Hiram’s face was ghastly pale and drawn. For one moment he opened his lips as though to speak, but no word came. So, white, silent, he stood for a few seconds, rather like a statue than a living man, then, suddenly, his eyes fell upon the bag, which Levi had brought with him, no doubt, to carry back the treasure for which he and his companion were in search, and which still lay spread out on the sand where it had been flung. Then, as though a thought had suddenly flashed upon him, his whole expression changed, his lips closed tightly together as though fearing an involuntary sound might escape, and the haggard look dissolved from his face.

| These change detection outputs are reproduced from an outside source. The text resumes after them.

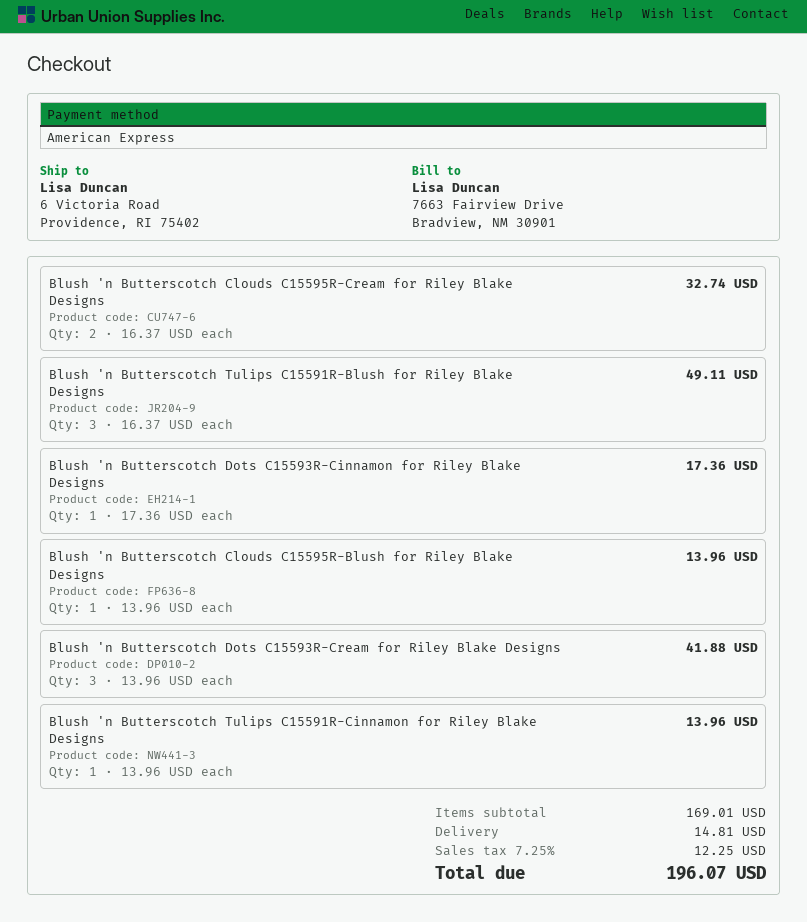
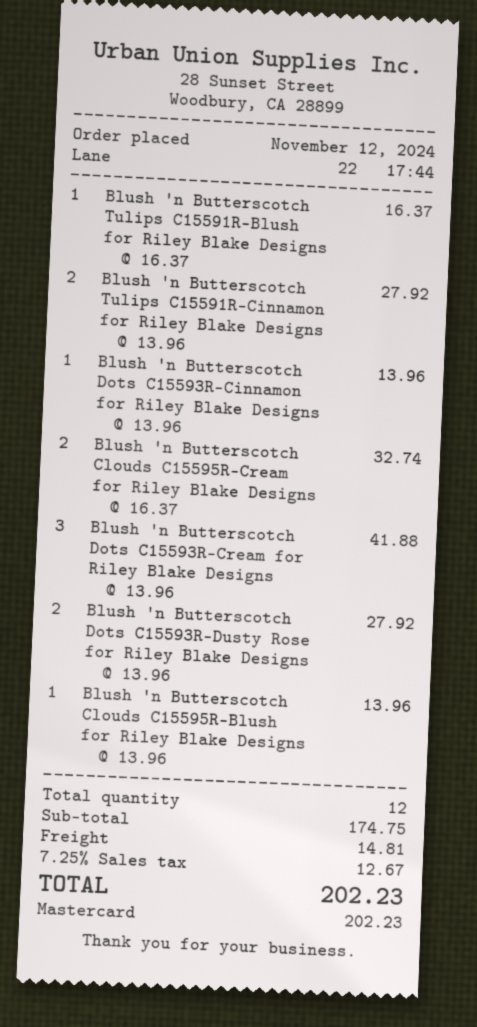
payment method: American Express -> Mastercard
Blush 'n Butterscotch Tulips C15591R-Blush for Riley Blake Designs: 3 x 16.37 = 49.11 -> 1 x 16.37 = 16.37
Blush 'n Butterscotch Dots C15593R-Cinnamon for Riley Blake Designs: 1 x 17.36 = 17.36 -> 1 x 13.96 = 13.96
Blush 'n Butterscotch Tulips C15591R-Cinnamon for Riley Blake Designs: 1 x 13.96 = 13.96 -> 2 x 13.96 = 27.92
Blush 'n Butterscotch Dots C15593R-Dusty Rose for Riley Blake Designs: none -> 2 x 13.96 = 27.92
subtotal: 169.01 -> 174.75
tax: 7.25% = 12.25 -> 7.25% = 12.67
total: 196.07 -> 202.23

Cautiously, slowly, he stepped over the edge of the sand hill and down the slanting face. His coming was as silent as death, for his feet made no noise as he sank ankle-deep in the yielding surface. So, stealthily, step by step, he descended, reached the bag, lifted it silently. Levi, still bending over the chest and searching through the papers within, was not four feet away. Hiram raised the bag in his hands. He must have made some slight rustle as he did so, for suddenly Levi half turned his head. But he was one instant too late. In a flash the bag was over his head—shoulders—arms—body.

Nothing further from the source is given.